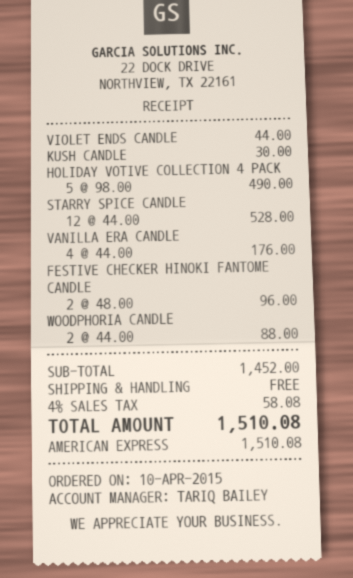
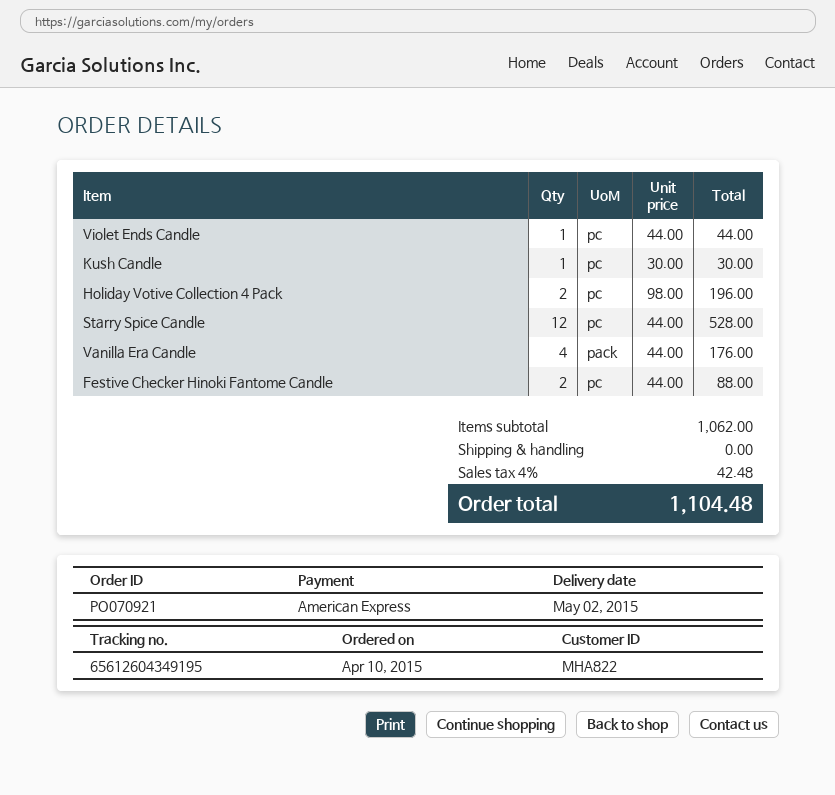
HOLIDAY VOTIVE COLLECTION 4 PACK: 5 x 98.00 = 490.00 -> 2 x 98.00 = 196.00
FESTIVE CHECKER HINOKI FANTOME CANDLE: 2 x 48.00 = 96.00 -> 2 x 44.00 = 88.00
WOODPHORIA CANDLE: 2 x 44.00 = 88.00 -> none
subtotal: 1452.00 -> 1062.00
tax: 4% = 58.08 -> 4% = 42.48
total: 1510.08 -> 1104.48

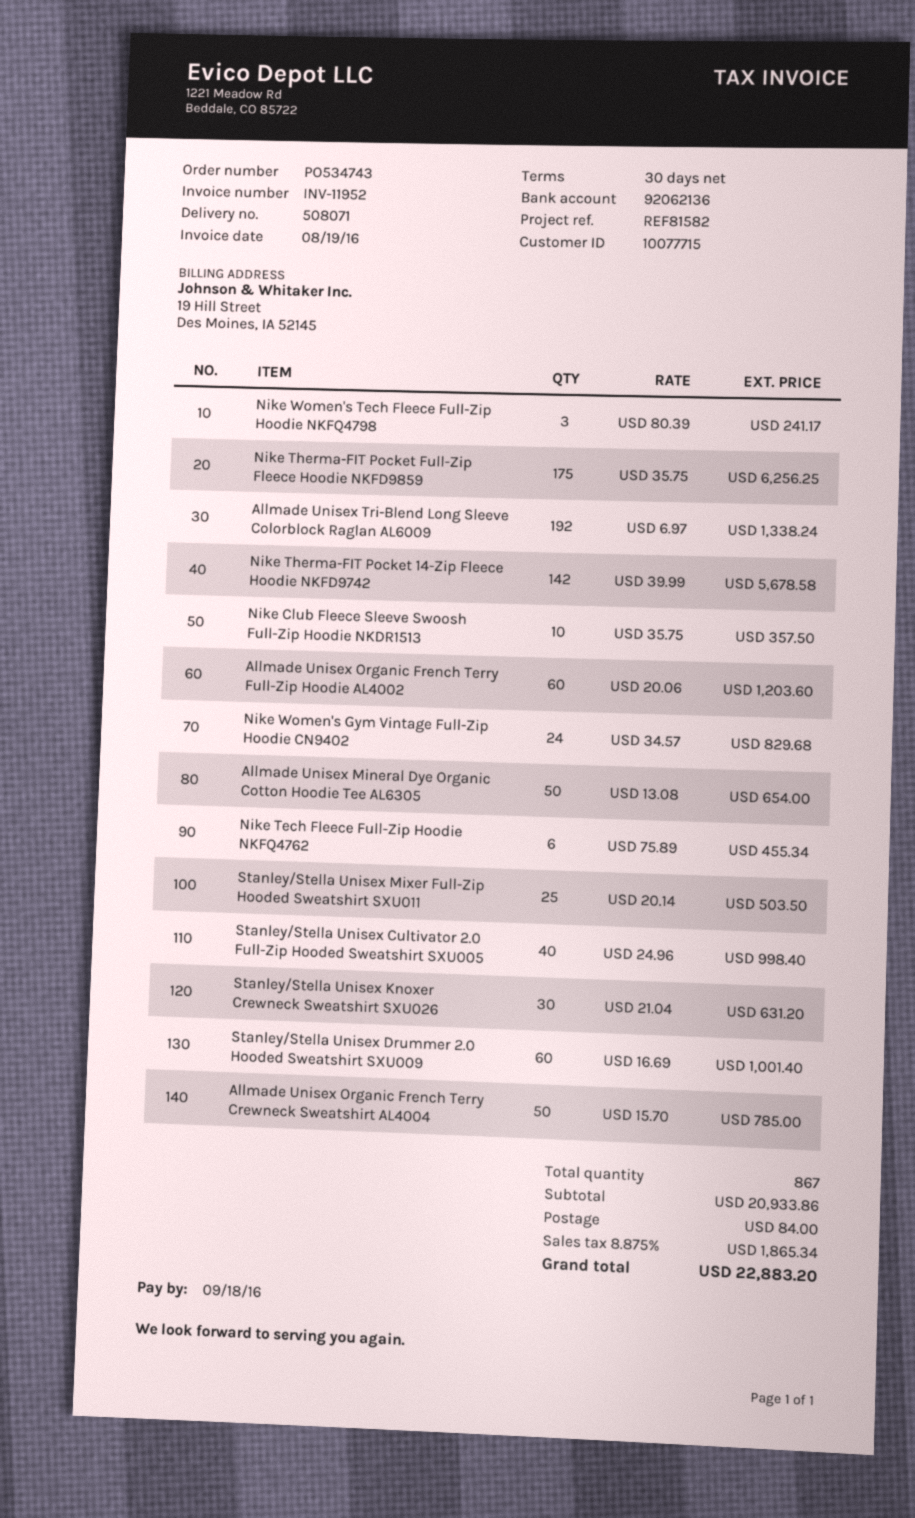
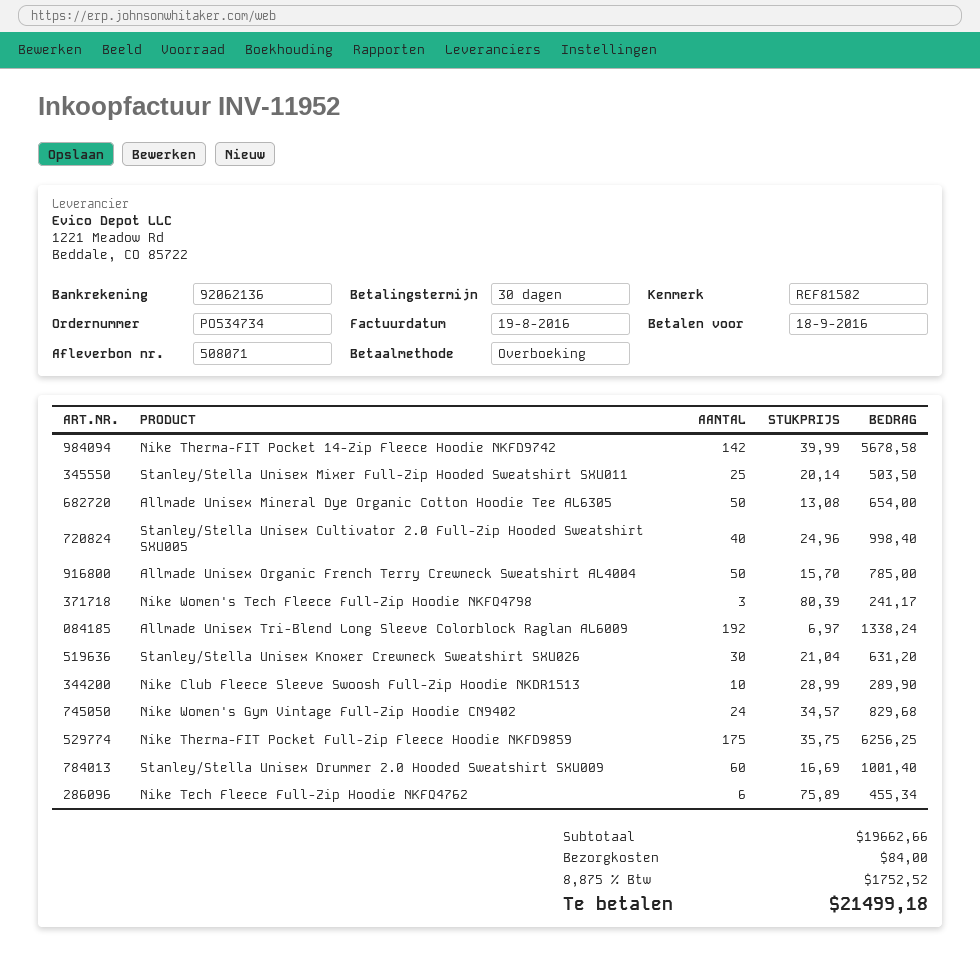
order number: PO534743 -> PO534734
Nike Club Fleece Sleeve Swoosh Full-Zip Hoodie NKDR1513: 10 x 35.75 = 357.50 -> 10 x 28.99 = 289.90
Allmade Unisex Organic French Terry Full-Zip Hoodie AL4002: 60 x 20.06 = 1203.60 -> none
subtotal: 20933.86 -> 19662.66
tax: 8.875% = 1865.34 -> 8.875% = 1752.52
total: 22883.20 -> 21499.18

§ Your task
Determine how many lines above contain "CANDLE" as a word or string. Give the number alone.

§ Solution to the problem
2